◆ **Material shown**:
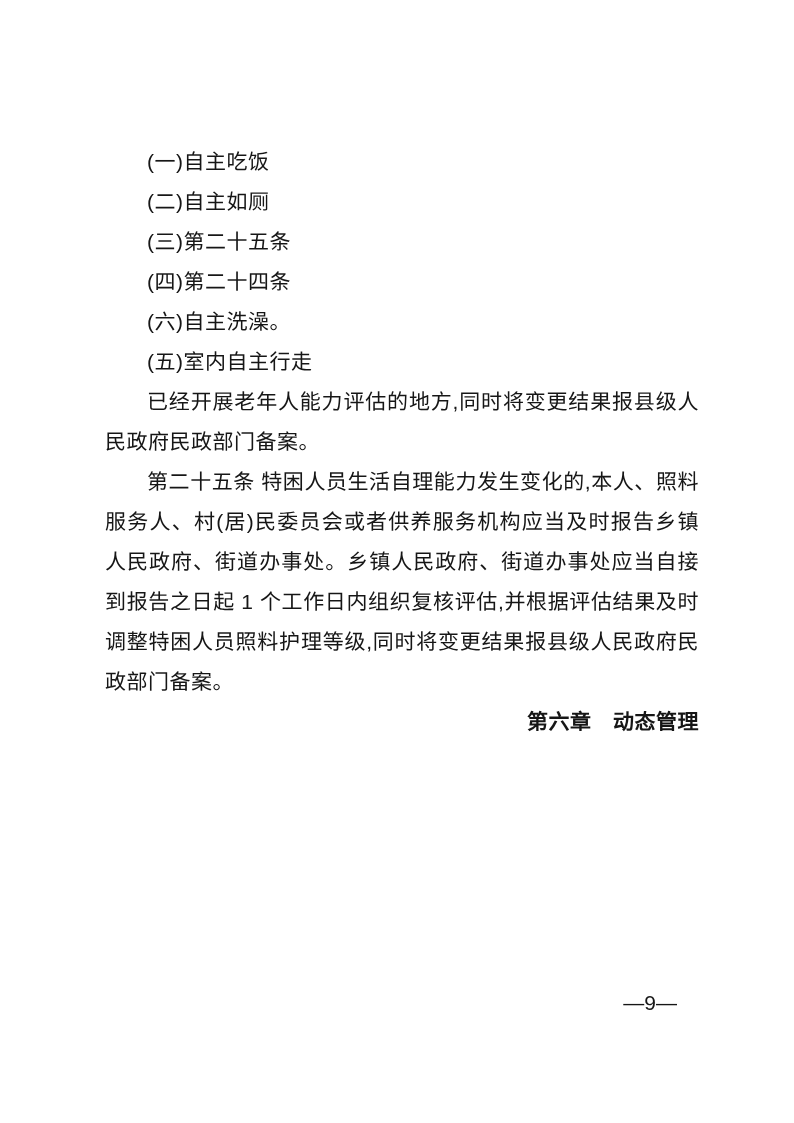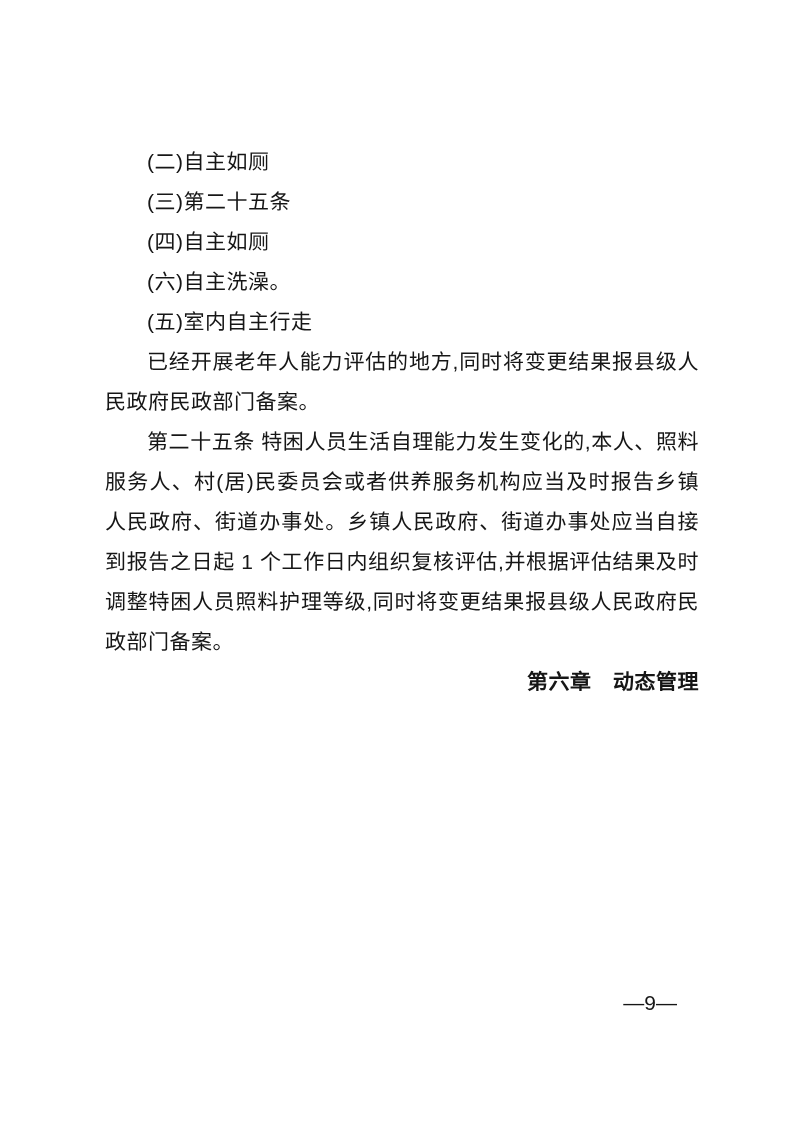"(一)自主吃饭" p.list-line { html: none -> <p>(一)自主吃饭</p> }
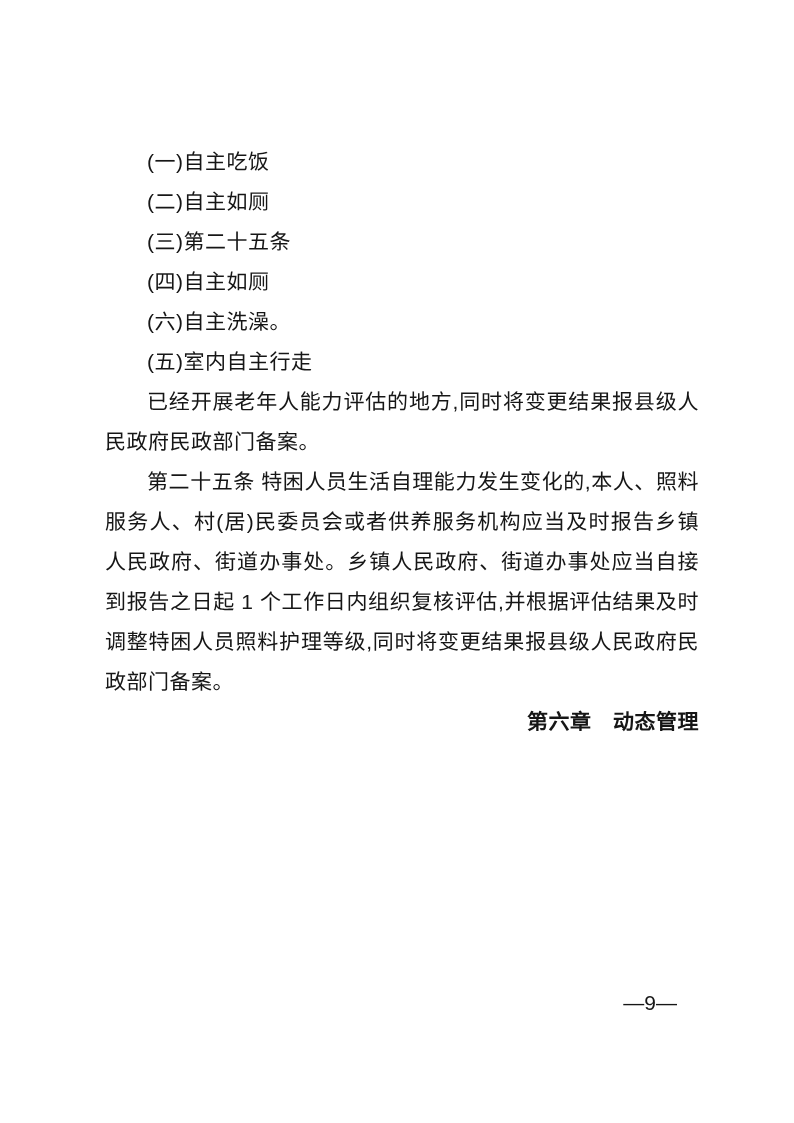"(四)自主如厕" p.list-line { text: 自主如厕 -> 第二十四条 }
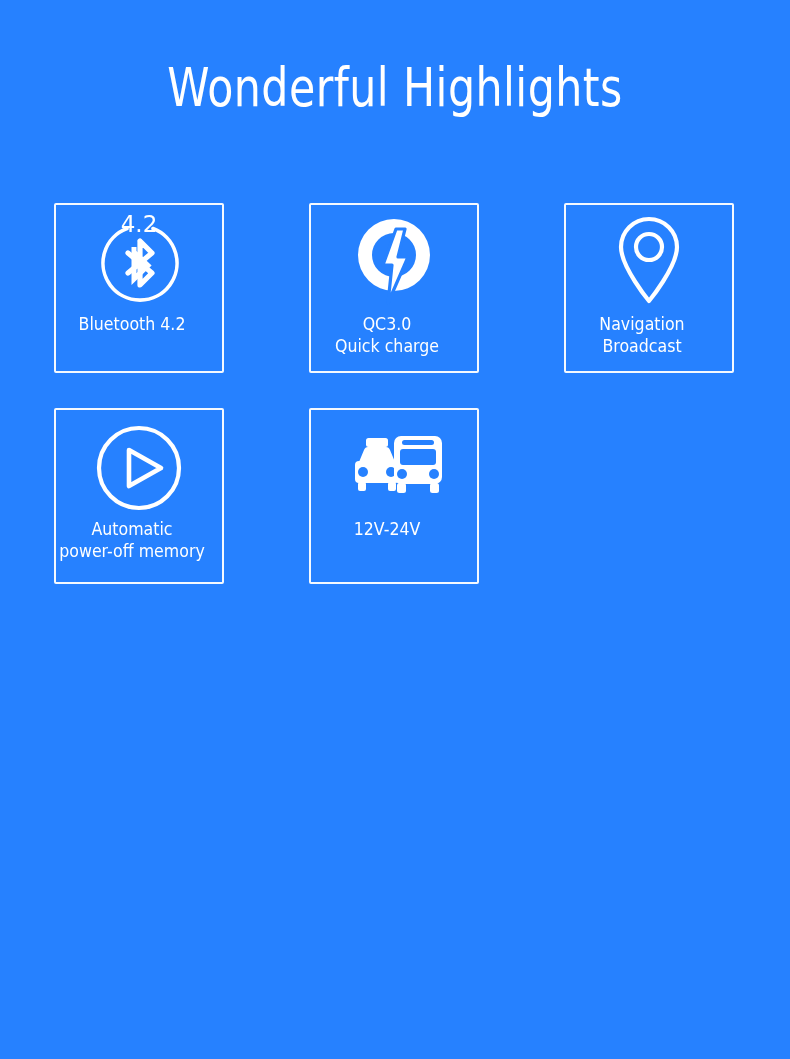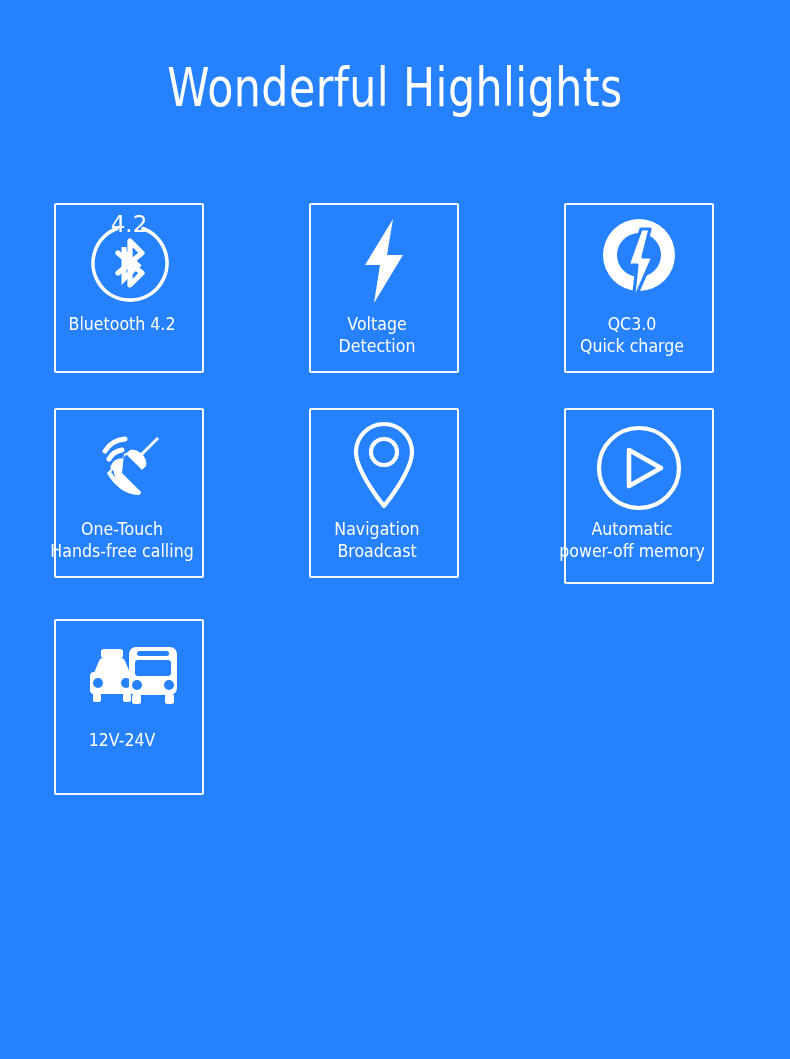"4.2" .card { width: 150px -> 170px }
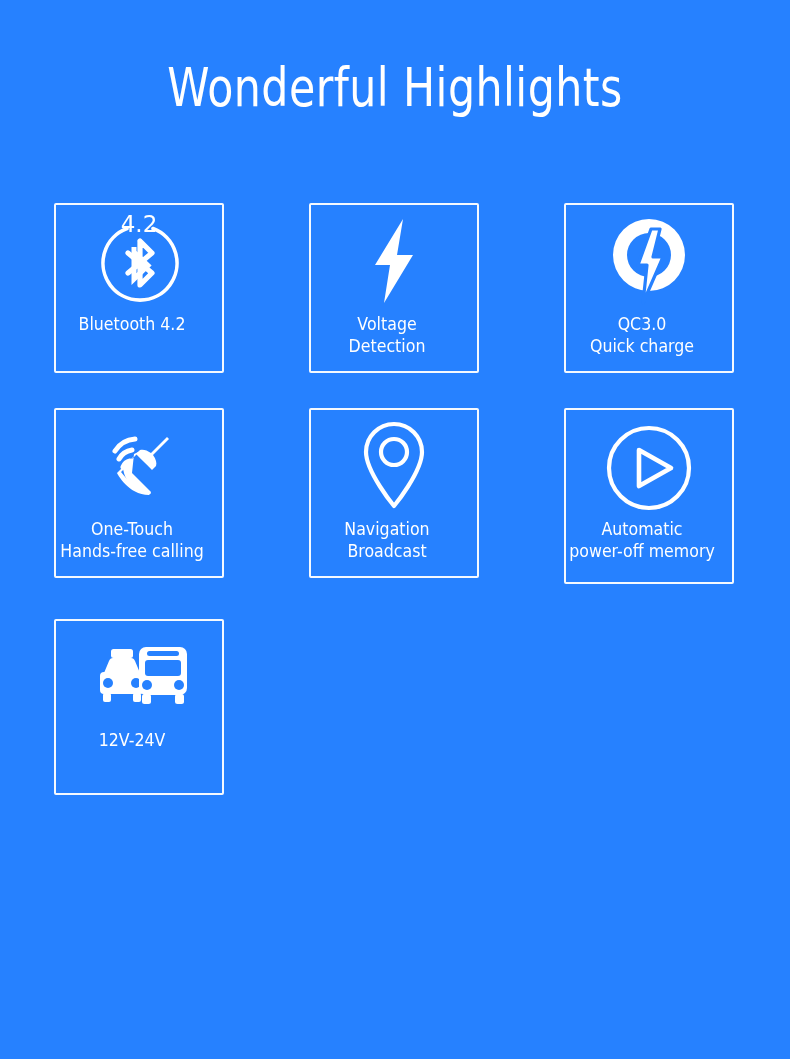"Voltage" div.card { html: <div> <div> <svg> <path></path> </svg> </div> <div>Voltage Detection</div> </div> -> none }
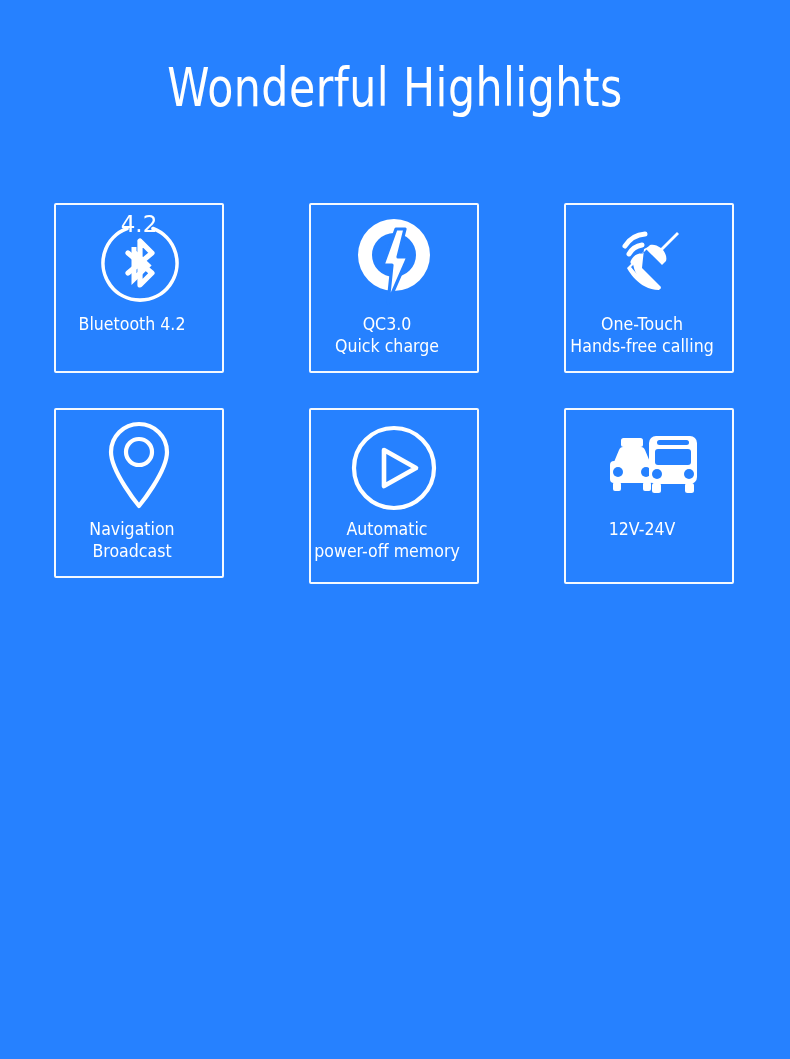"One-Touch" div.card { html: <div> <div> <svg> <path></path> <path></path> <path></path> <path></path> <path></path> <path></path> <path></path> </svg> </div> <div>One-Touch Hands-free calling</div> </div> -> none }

◆ **Directions for this task**: Now repeat exactly the lines from the one with "text: 自主如厕 ->" through the end of the listing above, both included, omitting all pictures.

◆ **Answer for the task**:
"(四)自主如厕" p.list-line { text: 自主如厕 -> 第二十四条 }
"4.2" .card { width: 150px -> 170px }
"Voltage" div.card { html: <div> <div> <svg> <path></path> </svg> </div> <div>Voltage Detection</div> </div> -> none }
"One-Touch" div.card { html: <div> <div> <svg> <path></path> <path></path> <path></path> <path></path> <path></path> <path></path> <path></path> </svg> </div> <div>One-Touch Hands-free calling</div> </div> -> none }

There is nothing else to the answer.